In the pocket-book of a dead Russian officer a note had been found which revealed the intention of the enemy Command.

It told us that Rennenkampf's Army was to pass the Masurian Lakes on the north and advance against the Insterburg-Angerburg line. It was to attack the German forces presumed to be behind the Angerapp while the Narew Army was to cross the Lotzen-Ortelsburg line to take the Germans in flank.

The Russians were thus planning a concentric attack against the Eighth Army, but Samsonof's Army now already extended farther west than was originally intended.

What, indeed, could we do to meet this dangerous enemy scheme? It was dangerous less on account of the audacity of the conception than by reason of the strength in which it was to be carried out - at any rate, strength from the point of view of numbers.

We could hope that it would be otherwise as regards strength of will. During the months of August and September Russia brought up no fewer than 800,000 men and 1,700 guns against East Prussia, for the defence of which we had only 210,000 German soldiers and 600 guns at our disposal.

Our counter-measures were simple.
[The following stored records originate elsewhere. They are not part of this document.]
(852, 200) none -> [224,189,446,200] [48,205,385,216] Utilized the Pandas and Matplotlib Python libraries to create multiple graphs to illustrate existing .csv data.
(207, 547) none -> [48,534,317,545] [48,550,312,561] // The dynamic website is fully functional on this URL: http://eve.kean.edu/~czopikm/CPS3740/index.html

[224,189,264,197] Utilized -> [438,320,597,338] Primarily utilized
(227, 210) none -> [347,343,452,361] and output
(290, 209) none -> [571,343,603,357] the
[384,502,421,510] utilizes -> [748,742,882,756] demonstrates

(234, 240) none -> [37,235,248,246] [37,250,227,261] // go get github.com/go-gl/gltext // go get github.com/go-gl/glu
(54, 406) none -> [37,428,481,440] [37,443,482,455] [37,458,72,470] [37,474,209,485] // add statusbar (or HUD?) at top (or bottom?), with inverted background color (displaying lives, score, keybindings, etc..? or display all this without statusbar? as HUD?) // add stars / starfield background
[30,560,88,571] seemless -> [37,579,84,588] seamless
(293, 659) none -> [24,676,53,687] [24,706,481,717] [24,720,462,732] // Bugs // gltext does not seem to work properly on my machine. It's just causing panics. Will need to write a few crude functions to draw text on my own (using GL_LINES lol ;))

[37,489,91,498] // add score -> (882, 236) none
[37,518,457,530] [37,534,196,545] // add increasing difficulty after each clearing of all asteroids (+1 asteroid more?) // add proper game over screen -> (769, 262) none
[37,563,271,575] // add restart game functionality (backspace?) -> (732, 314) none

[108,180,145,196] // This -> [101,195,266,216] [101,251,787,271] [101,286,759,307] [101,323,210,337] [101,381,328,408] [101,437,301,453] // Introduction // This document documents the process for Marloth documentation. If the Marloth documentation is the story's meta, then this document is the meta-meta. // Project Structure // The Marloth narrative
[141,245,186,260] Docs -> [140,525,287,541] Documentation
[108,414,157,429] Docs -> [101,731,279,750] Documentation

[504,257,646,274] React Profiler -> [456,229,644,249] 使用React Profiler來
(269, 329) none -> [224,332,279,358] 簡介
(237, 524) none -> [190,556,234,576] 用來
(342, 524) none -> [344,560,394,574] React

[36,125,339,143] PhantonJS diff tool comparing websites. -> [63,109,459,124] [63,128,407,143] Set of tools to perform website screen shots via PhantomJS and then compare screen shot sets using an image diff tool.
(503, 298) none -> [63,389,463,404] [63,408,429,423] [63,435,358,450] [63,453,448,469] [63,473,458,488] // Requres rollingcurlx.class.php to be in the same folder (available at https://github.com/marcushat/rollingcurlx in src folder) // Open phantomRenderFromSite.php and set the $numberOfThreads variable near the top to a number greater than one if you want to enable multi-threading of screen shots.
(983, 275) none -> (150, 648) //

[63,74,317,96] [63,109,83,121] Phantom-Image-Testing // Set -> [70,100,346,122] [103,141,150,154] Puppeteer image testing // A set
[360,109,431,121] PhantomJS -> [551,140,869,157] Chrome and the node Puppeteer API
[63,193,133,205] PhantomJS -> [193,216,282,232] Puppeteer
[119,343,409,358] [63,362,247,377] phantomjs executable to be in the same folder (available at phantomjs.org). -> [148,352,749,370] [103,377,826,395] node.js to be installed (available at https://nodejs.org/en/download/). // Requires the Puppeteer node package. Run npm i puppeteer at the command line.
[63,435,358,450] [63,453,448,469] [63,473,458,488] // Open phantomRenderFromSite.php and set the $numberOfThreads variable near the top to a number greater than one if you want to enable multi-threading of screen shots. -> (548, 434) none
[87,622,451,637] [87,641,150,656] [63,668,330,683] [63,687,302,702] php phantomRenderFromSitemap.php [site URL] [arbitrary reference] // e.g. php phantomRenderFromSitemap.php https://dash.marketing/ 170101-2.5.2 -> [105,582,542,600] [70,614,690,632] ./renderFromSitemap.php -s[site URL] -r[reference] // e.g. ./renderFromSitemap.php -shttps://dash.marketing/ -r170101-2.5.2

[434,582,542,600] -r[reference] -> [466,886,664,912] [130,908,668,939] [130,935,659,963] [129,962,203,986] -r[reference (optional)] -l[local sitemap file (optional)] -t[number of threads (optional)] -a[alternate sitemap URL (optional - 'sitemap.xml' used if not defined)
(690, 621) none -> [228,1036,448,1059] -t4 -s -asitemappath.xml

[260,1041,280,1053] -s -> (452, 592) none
I will attempt to make the broad outlines of our plan clear to the reader even if he is not an expert.

In the first place we opposed a thin centre to Samsonof's solid mass. I say thin, not weak. For it was composed of men with hearts and wills of steel. Behind them were their homes, wives and children, parents and relatives and everything they had. It was the 10th Corps, brave East and West Prussians.

This thin centre might bend under the enemy's pressure, but it would not break. While this centre was engaged two important groups on its wings were to carry out the decisive attack.

The troops of the 1st Corps, reinforced by Landwehr - likewise sons of the threatened region - were brought for the battle from the right, the northwest, the troops of the 17th Corps and the 1st Reserve Corps, with a Landwehr brigade, from the left, the north and northeast. These men of the 17th Corps and 1st Reserve Corps as well as the Landwehr and Landsturm also had behind them everything which made life worth living.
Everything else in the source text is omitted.